Quelque part en Europe, dans une salle de spectacle, des spectateurs assistent à l’entrée en vigueur d’un nouveau plan d’activation à l’emploi. La promesse leur en est faite : c’est à la mise à l’emploi en direct de quatre chômeurs qu’ils vont assister ce soir.

La scène devient arène, quatre personnes contraintes de se soumettre à un plan d’activation aux emplois les plus inconvenants sont exhibées sous le feu des projecteurs.

Sous le regard des spectateurs, quatre vies humaines en proie au Plan Joker se débattent : des soumissions succèdent à des tentatives de résistance, des velléités de dignité sont appelées à se taire, des vies se vident de leur sens, des destins se jouent.

Le public est appelé à se prononcer sur l’avenir des candidats en jeu.

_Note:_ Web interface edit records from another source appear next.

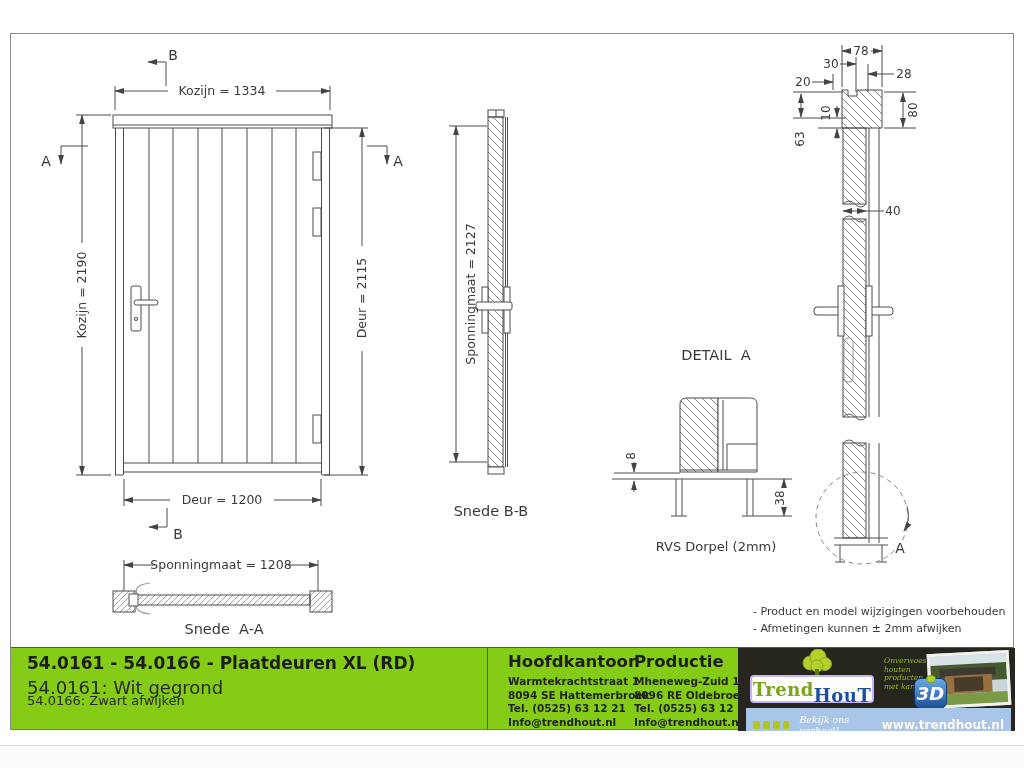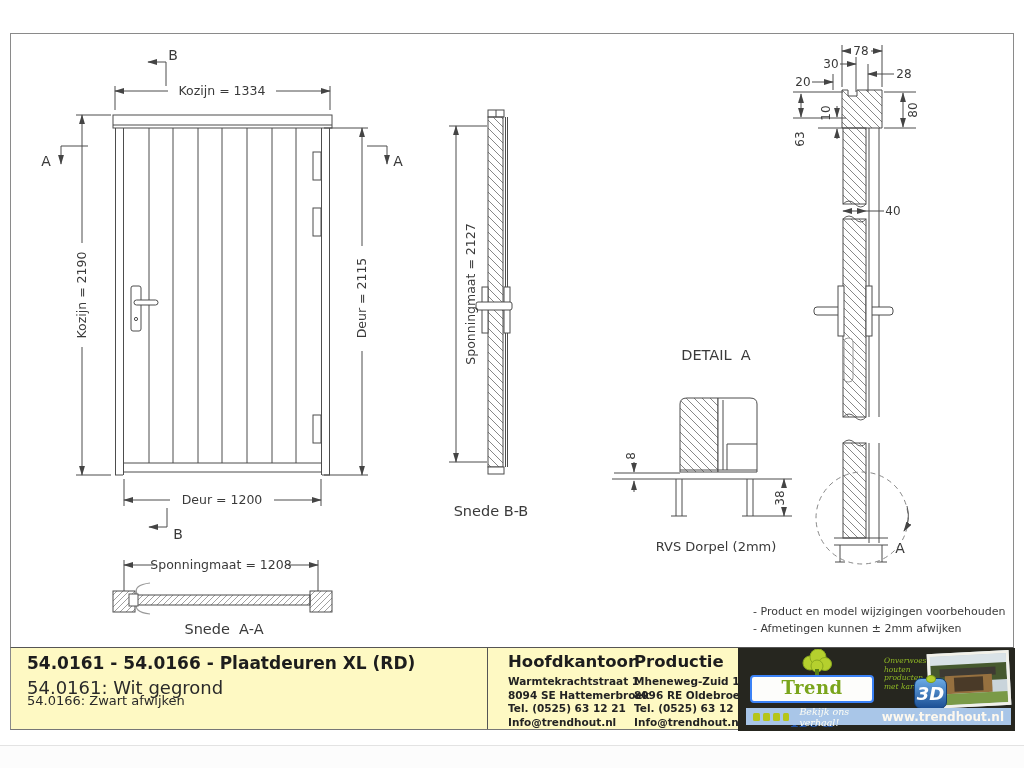"54.0161 - 54.0166 - Plaatdeuren" .titleblock { background: #fef9c3 -> #84cc16 }
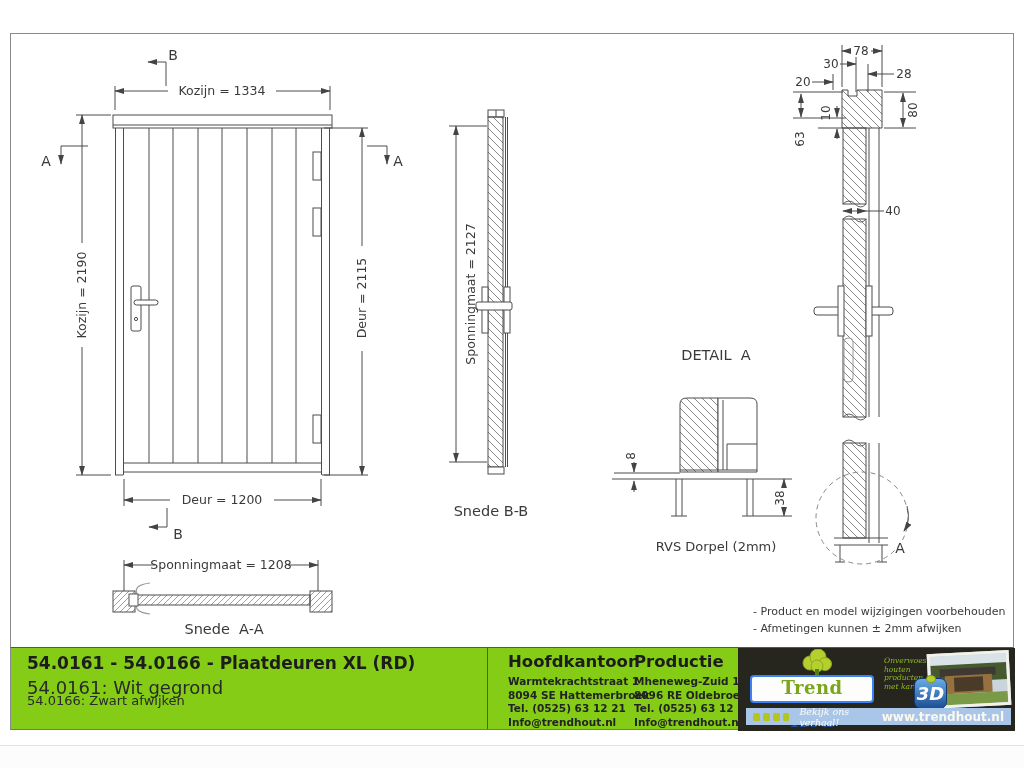"Trend" .brand-plate { border: 2px solid #3b82f6 -> 2px solid #c4b5fd; flex-direction: column -> none; justify-content: flex-start -> center }
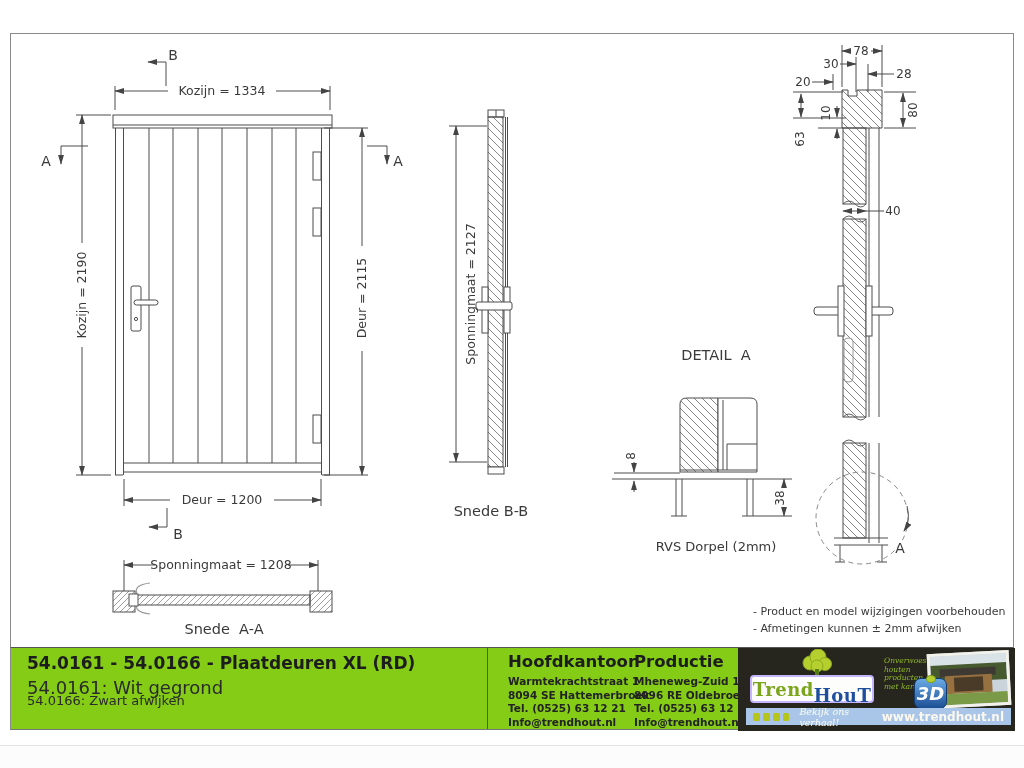"Bekijk ons verhaal!" .logo-bar { padding: 8px 7px -> 17px 7px }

Comment ce spectacle est né ?

« Il y a du travail… pour tout le monde : les jeunes, les vieux et les inadaptés sociaux » [1] Dans un contexte de pénurie d’emploi, ces mots – prononcés en 2012 par la ministre belge de l’Emploi et du Travail Monica De Coninck – ont été l’électrochoc provocant la nécessité d’interroger, à travers une création théâtrale, la condition de l’emploi dans nos sociétés européennes.


Note d’intention

Face au refus de nos sociétés européennes à admettre dans les discours officiels que le plein emploi n’est plus une option vraisemblable;

face aux politiques d’austérité menées sous couvert de bonne gouvernance économique à l’encontre des chômeurs et des travailleurs;

face au démantèlement de la protection sociale;

face à l’hégémonie des dictats de rentabilité et de compétitivité, à leurs atteintes aux droits du travail, à la protection de l’emploi et au pouvoir d’achat;

quand la tendance devient d’admettre que la situation étant exceptionnellement grave, il faut bien employer les grands moyens quitte à faire quelques victimes;

quand les souffrances au travail se taisent par peur ou par honte;

quand les soumissions individuelles apportent leur concours à la longévité des politiques les plus austères;

la volonté de Plan Joker est de renvoyer chacun à ses modes de pensée sur l’obligation à l’emploi à tout prix, et aux limites de ses acceptations à répondre ou à en voir d’autres répondre aux pires exigences imposées au nom d’une « économie à redresser ».